Hà Nội CAPSULE DIARY
Hà Nội taste
We begin in Hà Nội, where the pulse of Vietnam beats the loudest in an alluring capital city, where old and new come together. After arriving at our boutique hotel, I took time to unpack and joined with a roommate for a quick street walk, followed by a welcome drink and meeting with Thao, the founder of the TextileSeekers.
The Beauty of the Ms Thin Studio
The second day was such an inspiration! We explored selected museums, wandering the alleys of Hanoi’s 36 Street in the Old Quarter, which buzzes with artisans and craftspeople. We visited curated antique stores and the studio of Ms. Tinh, a proud member of the Red Tay tribe who works with natural dyes and vintage looms. I had the opportunity to discover how she weaves the fabrics on ancient traditional loom, and explore how she has adopted the city as her home from which to continue her tribal traditions.
Avana Retreat
Upon arriving at the beautiful Avana Retreat, our new home in Mai Chau, I had time to reconvene over dinner, share my aspirations for this part of our journey with other group members, and enjoyed the truly breathtaking surroundings as we were introduced to a wholly different pace of life.
Hemp weaving
After my yoga class in Avana Resort and delicious breakfast we drove to the home of Jay, Thao´s fellow local guide, where we met by H´mong traditional family.We took part in a hemp making workshop to better understand the culture behind hemp and its various products, which include the woven fibres which result in a highly versatile fabric.
Batik Painting
In the lush stillness of Mai Châu, I learned the quiet language of batik painting and indigo dyeing from the H´mong women — artists of rhythm and earth.
We sat on mats beneath wooden stilt houses. With a tjanting tool, I drew in warm beeswax, guided by their gestures and patience. The cloth held each imperfect line like a whispered story.
Then, into the indigo. Green at first — then blue, deepening with air and time.
Each piece became a meditation: wax, dye, heat, repeat. Nothing rushed. Everything intentional.

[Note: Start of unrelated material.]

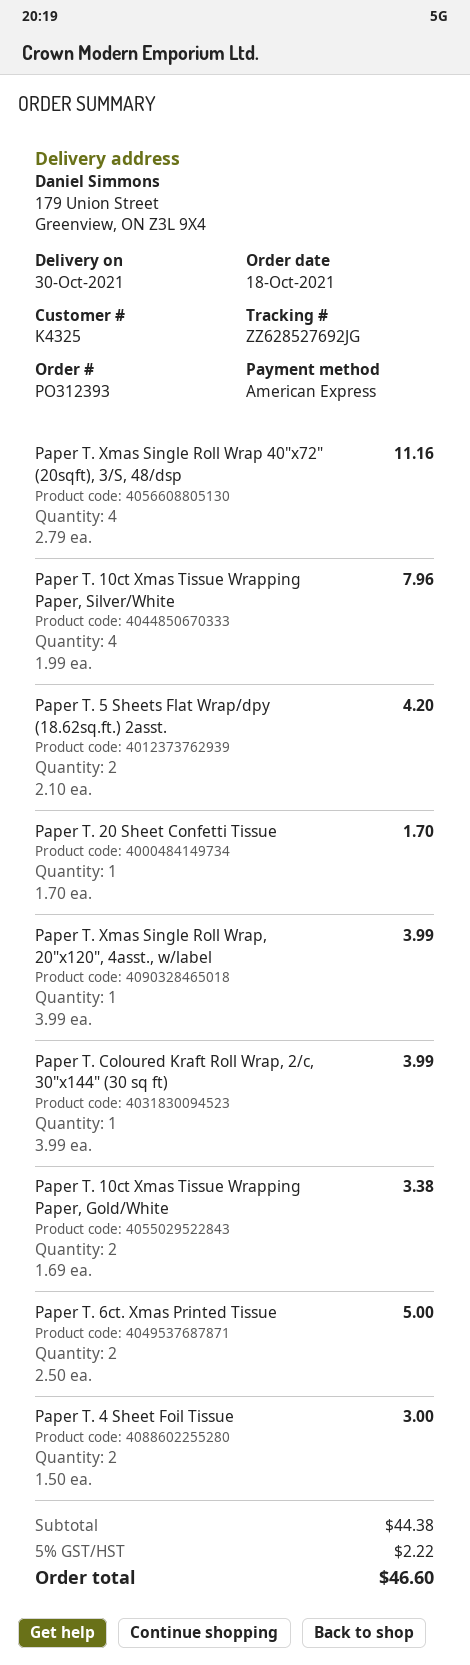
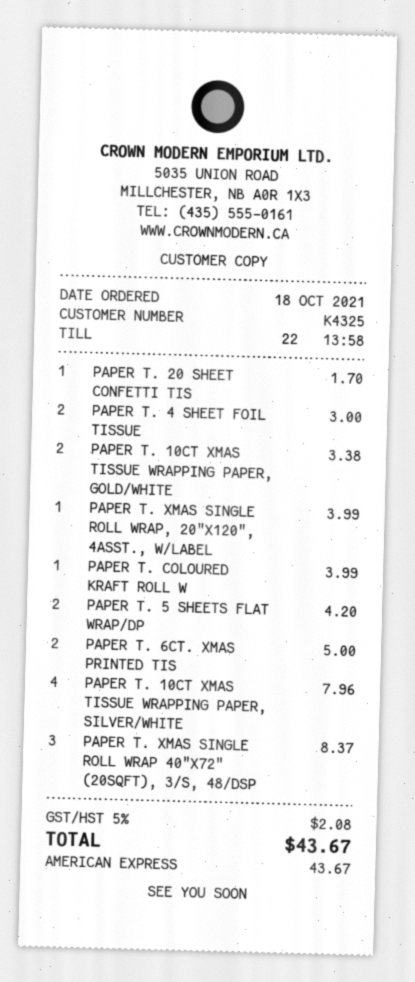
Paper T. Xmas Single Roll Wrap 40"x72" (20sqft), 3/S, 48/dsp: 4 for 11.16 -> 3 for 8.37
tax: 5% = 2.22 -> 5% = 2.08
total: 46.60 -> 43.67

I returned with more than cloth. I carried the feeling of slowness, of tradition held in hand — a way of working, and being, I now bring into every piece I create.
Blue H´mong family
We spent long, quiet afternoons with a H´mong family, sharing meals, stories, and silences filled with meaning. Their home, full of kids, handwoven cloth and the scent of wood smoke, felt like stepping into a living archive — one made of gestures, not display.
Every moment — every thread — reminded me: beauty lives in the rhythm of daily life, in patience, and in things made by hand.
Threads of Time – Avana Retreat
After all day immersed in the indigo hills of Mai Châu, we returned to the stillness of Avana Retreat — a place that feels more like a breath than a destination.
There, tucked among bamboo groves and soft mountain air, I visited the weaving workshop. Waiting at the loom were two beautiful souls:
Ông Hà Văn Nhiệu, 74, with quiet eyes and hands worn from decades of rhythm
and his wife Bà Hà Thị Thư, 73, with a smile like sunlight on woven cloth.
They showed me how threads move between fingers and memory. How patterns emerge slowly — not from design, but from feeling. Their presence was humbling. Their grace, unforgettable.
Chaos and Poetry
Hà Nội is contrast and calm, chaos and poetry — and I let it all unfold slowly around me.
I stood still beside lakes where the city seemed to breathe more slowly. I let the noise and stillness live beside each other — and felt no need to choose between them.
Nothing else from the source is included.